Friday, March 24, 2006

The Dark Tower II : The Drawing of the Three

Childe Rowland to the Dark Tower Came

This epic poem by Robert Browning is notable as one of the inspirations for Stephen King's Dark Tower sequence. Some commentators have seen the poem as an allegory for Browning's search for his literary muse, and it is possible that the same is true of King. The sequence has been written over the course of his entire literary career and touches most of his other works, either tangentially or more explicitly.

I listened to the first novel in the sequence last year (and reviewed it here) and at the time I said that I considered it one of the great American novels of the 20th century. The second book in the sequence surpasses it, quite easily.

It opens with the Gunslinger Roland on the shore of an endless sea, his pursuit of the Dark Man seemingly at an end.
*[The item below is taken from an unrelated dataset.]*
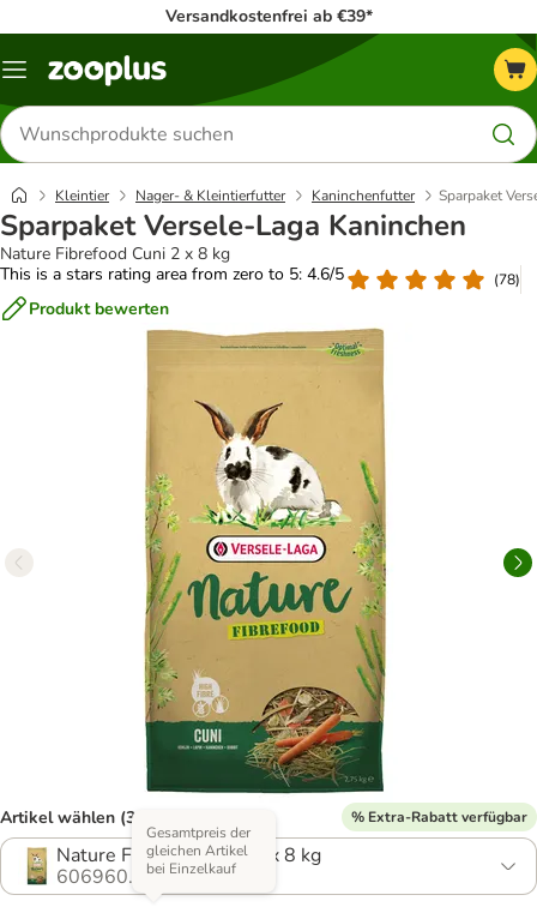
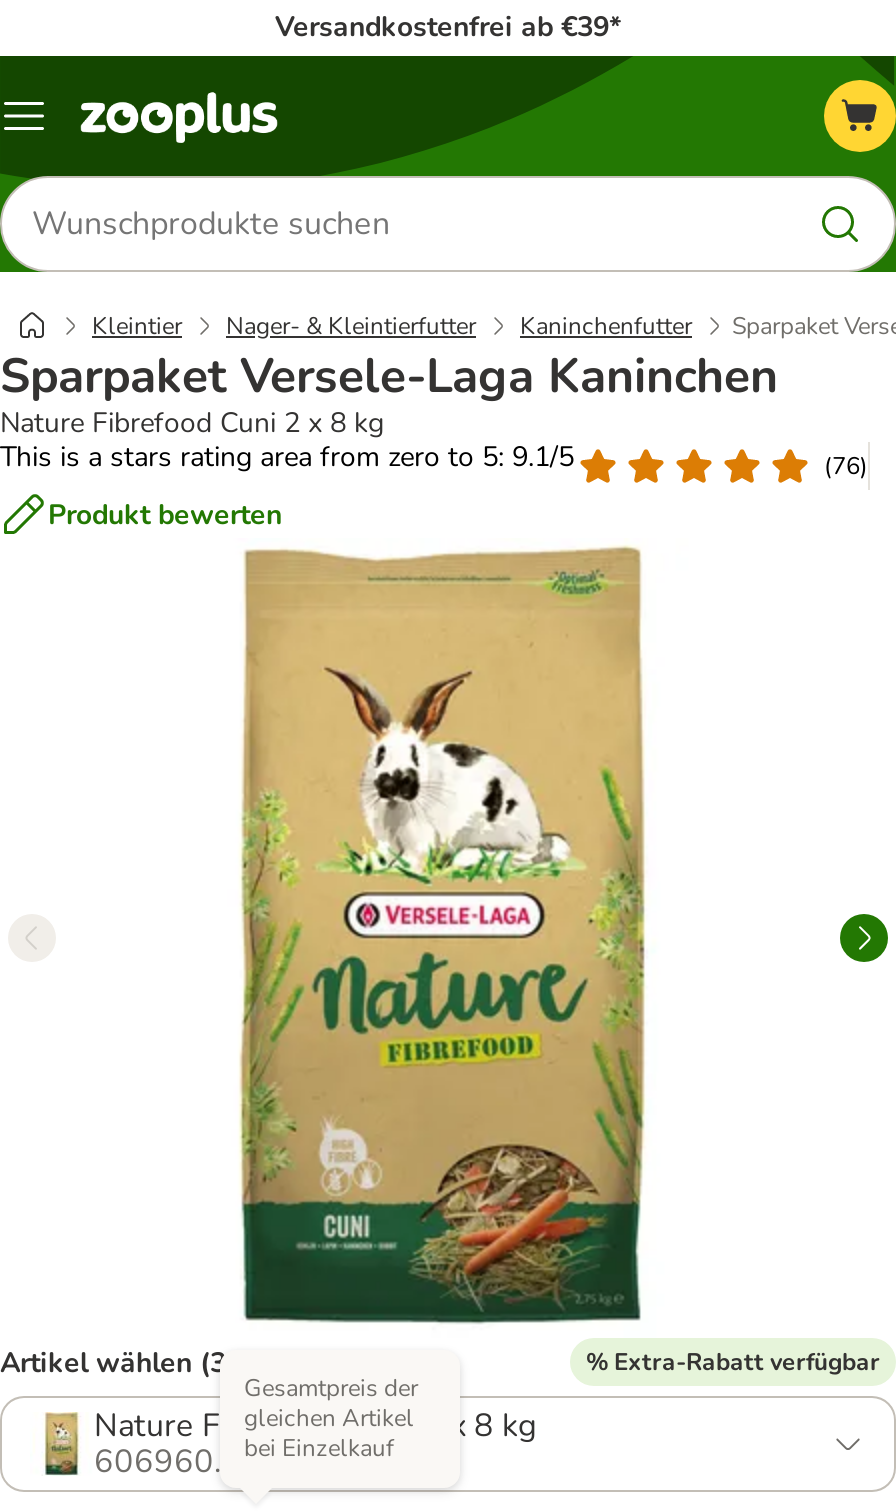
[0,263,344,286] This is a stars rating area from zero to 5: 4.6/5 -> [0,438,574,476] This is a stars rating area from zero to 5: 9.1/5
[494,269,520,289] (78) -> [824,449,868,481] (76)

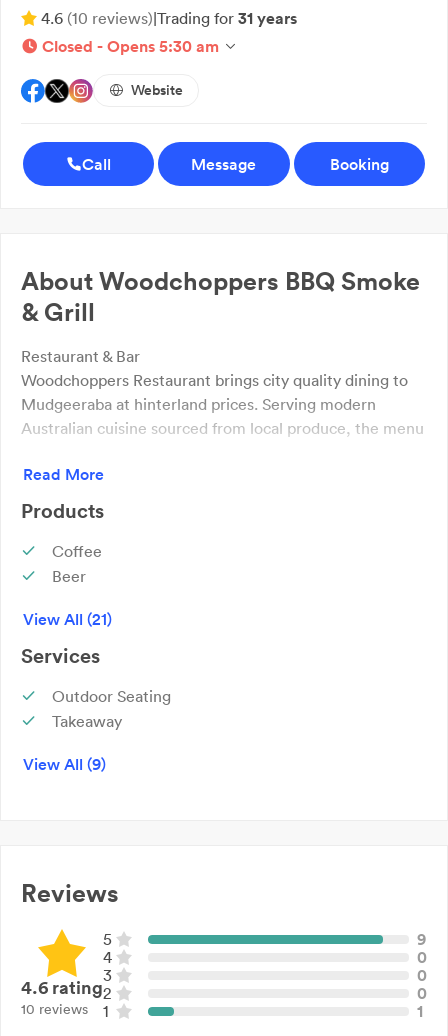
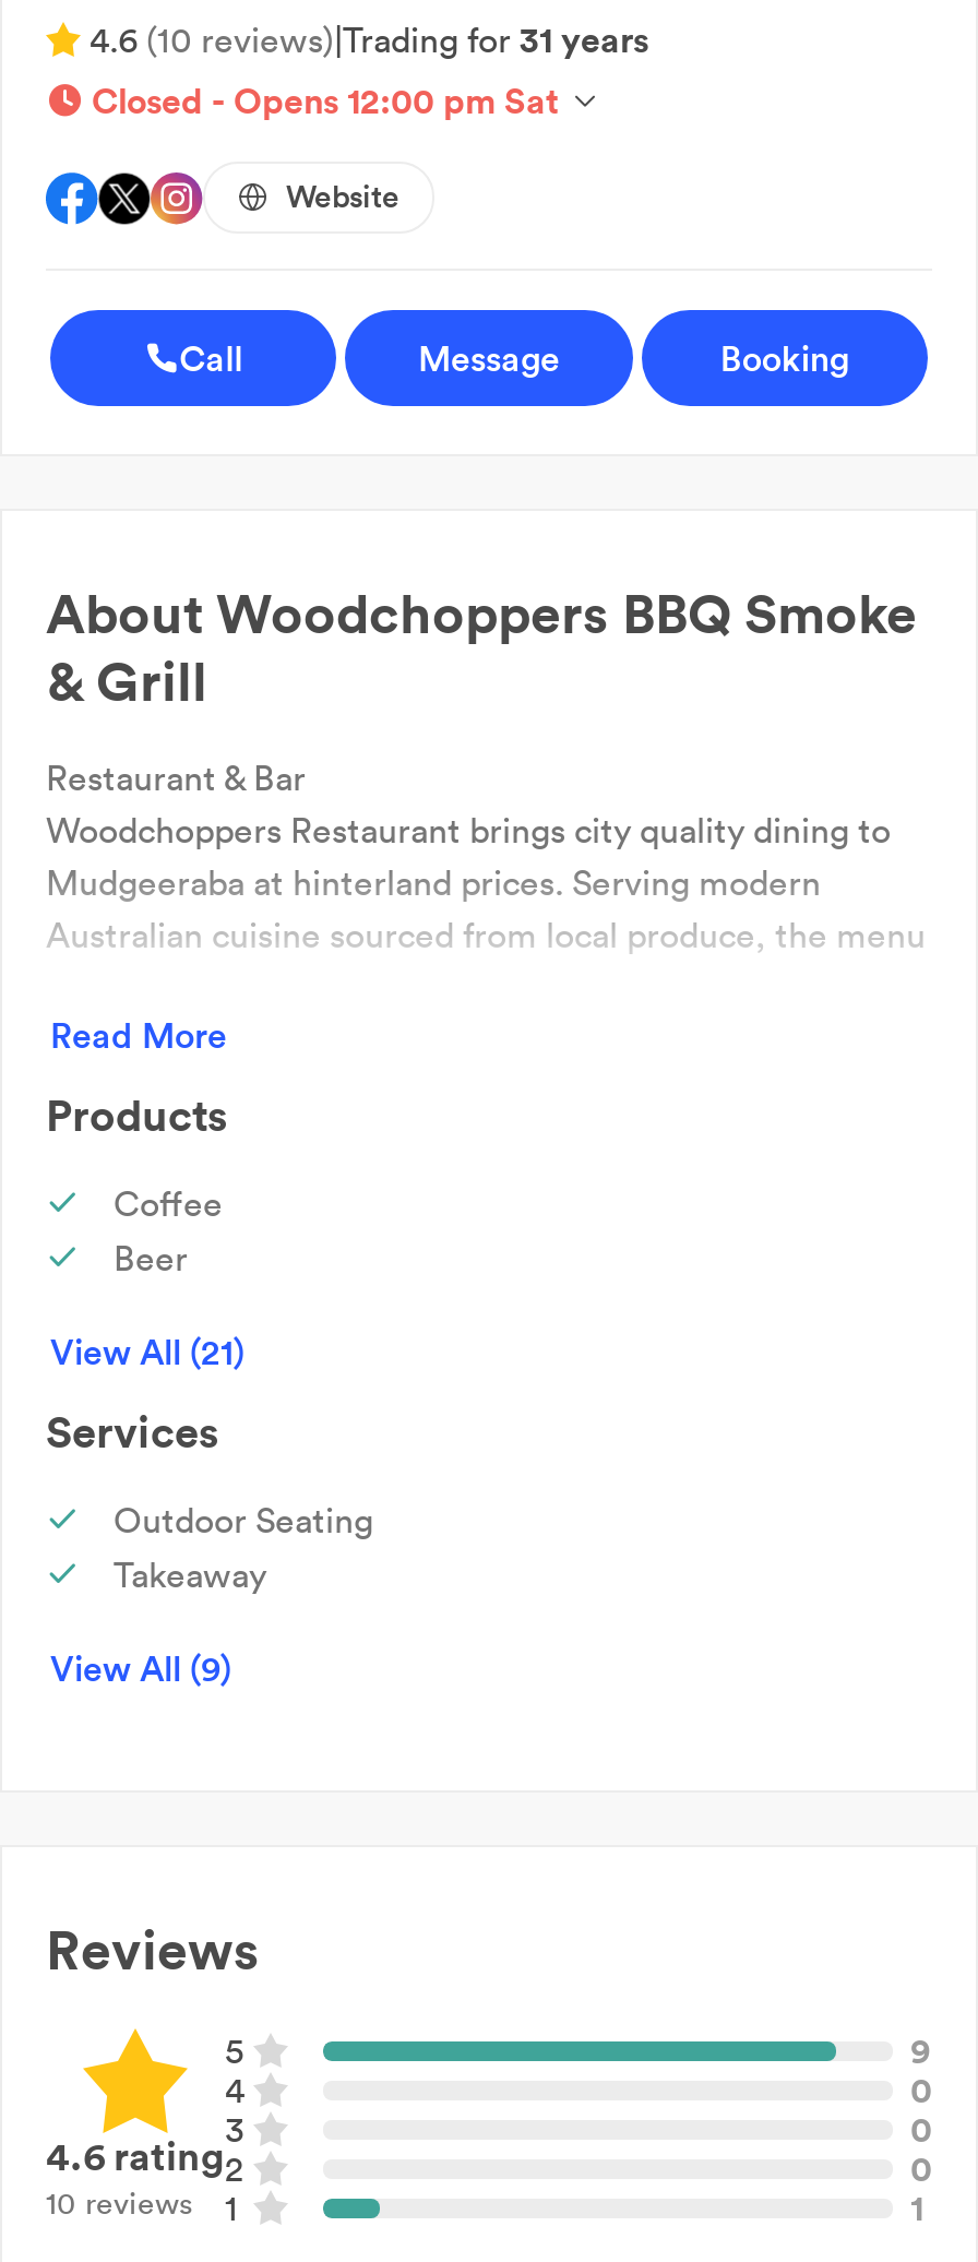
[42,36,219,56] Closed - Opens 5:30 am -> [92,79,559,122] Closed - Opens 12:00 pm Sat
Grievously wounded and sick, he finds three doorways into another world, filled with casual miracles and unimaginable wealth. It soon becomes clear that the world of flying carriages and impossibly tall buildings is the New York of our world. He must summon three others to join his quest for the tower - a prisoner in thrall, a lady of shadows and one other hiding a dreadful secret.

We learn a little more of the Tower and its place at the center of all things, a little more of Roland's past and his iron determination to see his quest to its conclusion regardless of the sacrifices that he has to make along the way.

The book is superbly constructed with the conclusion being at once both unexpected and logical. I've already ordered the next one from play.com.